- [AIM OF THE EXERCISE]:
Find each line below that includes "width", then copy it.

- [RECORDS TO USE]:
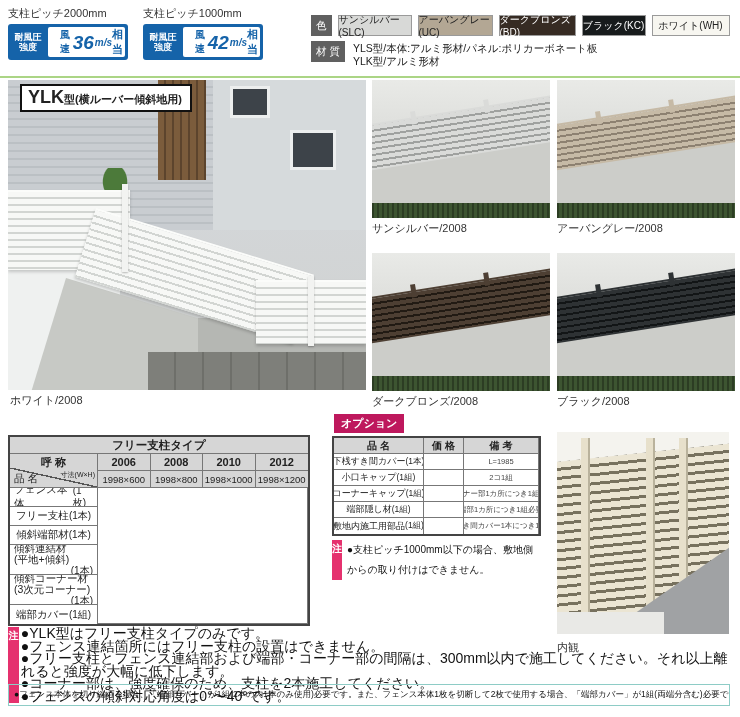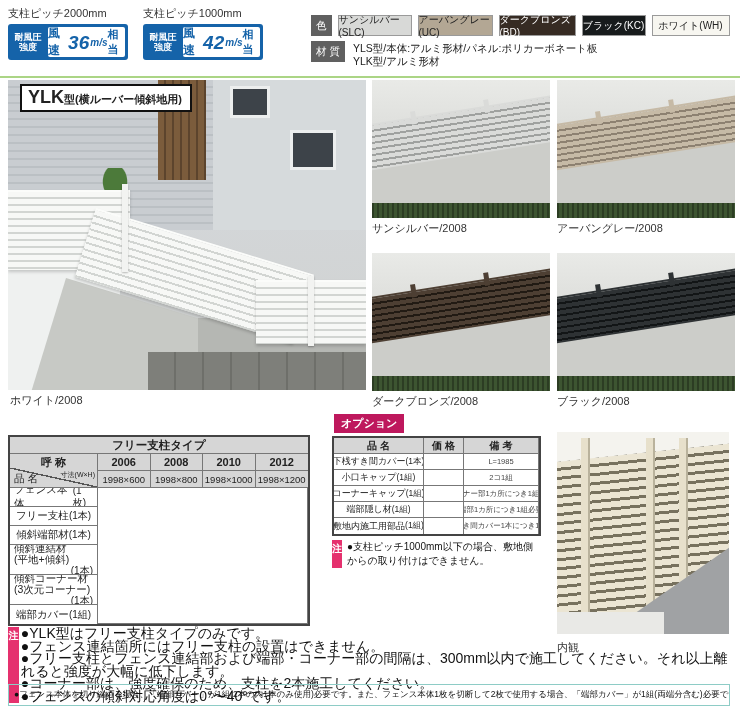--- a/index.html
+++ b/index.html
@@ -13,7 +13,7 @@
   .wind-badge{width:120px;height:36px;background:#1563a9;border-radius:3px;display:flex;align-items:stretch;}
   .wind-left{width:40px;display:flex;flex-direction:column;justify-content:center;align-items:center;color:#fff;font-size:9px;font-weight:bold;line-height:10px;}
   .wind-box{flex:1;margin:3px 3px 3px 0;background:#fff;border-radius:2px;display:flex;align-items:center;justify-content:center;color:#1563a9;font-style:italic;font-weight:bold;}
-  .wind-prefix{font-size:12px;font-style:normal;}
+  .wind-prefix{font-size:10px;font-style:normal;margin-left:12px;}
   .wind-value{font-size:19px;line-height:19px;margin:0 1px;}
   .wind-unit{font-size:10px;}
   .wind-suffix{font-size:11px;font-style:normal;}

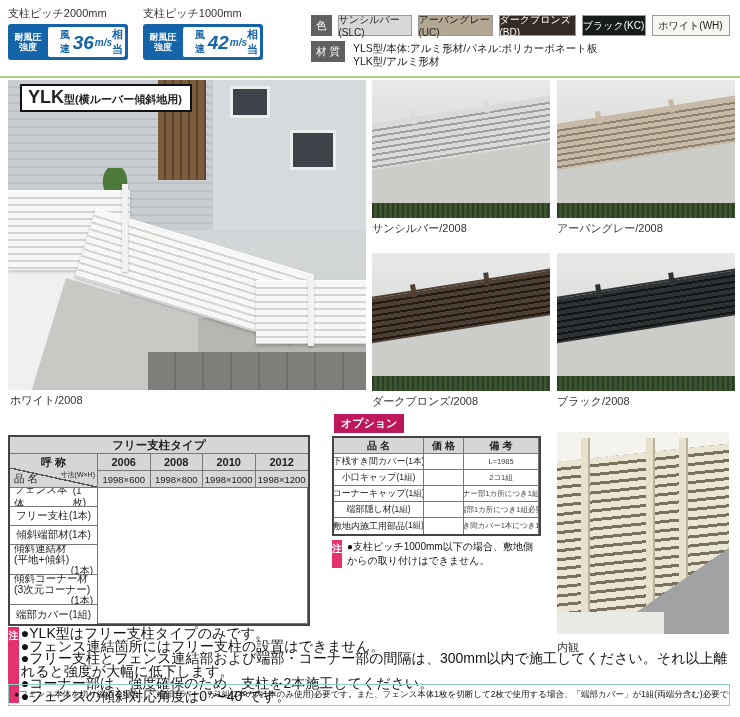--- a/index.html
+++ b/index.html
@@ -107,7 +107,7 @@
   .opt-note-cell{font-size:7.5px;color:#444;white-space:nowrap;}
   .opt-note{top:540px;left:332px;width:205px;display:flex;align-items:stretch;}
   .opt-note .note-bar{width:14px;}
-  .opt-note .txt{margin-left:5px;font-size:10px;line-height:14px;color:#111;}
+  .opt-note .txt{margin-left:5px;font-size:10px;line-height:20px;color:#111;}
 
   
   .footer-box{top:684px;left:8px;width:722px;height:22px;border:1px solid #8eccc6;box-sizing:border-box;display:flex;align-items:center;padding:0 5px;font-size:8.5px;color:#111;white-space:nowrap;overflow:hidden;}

- [RESULT OF THE EXERCISE]:
   .wind-badge{width:120px;height:36px;background:#1563a9;border-radius:3px;display:flex;align-items:stretch;}
   .wind-left{width:40px;display:flex;flex-direction:column;justify-content:center;align-items:center;color:#fff;font-size:9px;font-weight:bold;line-height:10px;}
   .opt-note{top:540px;left:332px;width:205px;display:flex;align-items:stretch;}
   .opt-note .note-bar{width:14px;}
   .footer-box{top:684px;left:8px;width:722px;height:22px;border:1px solid #8eccc6;box-sizing:border-box;display:flex;align-items:center;padding:0 5px;font-size:8.5px;color:#111;white-space:nowrap;overflow:hidden;}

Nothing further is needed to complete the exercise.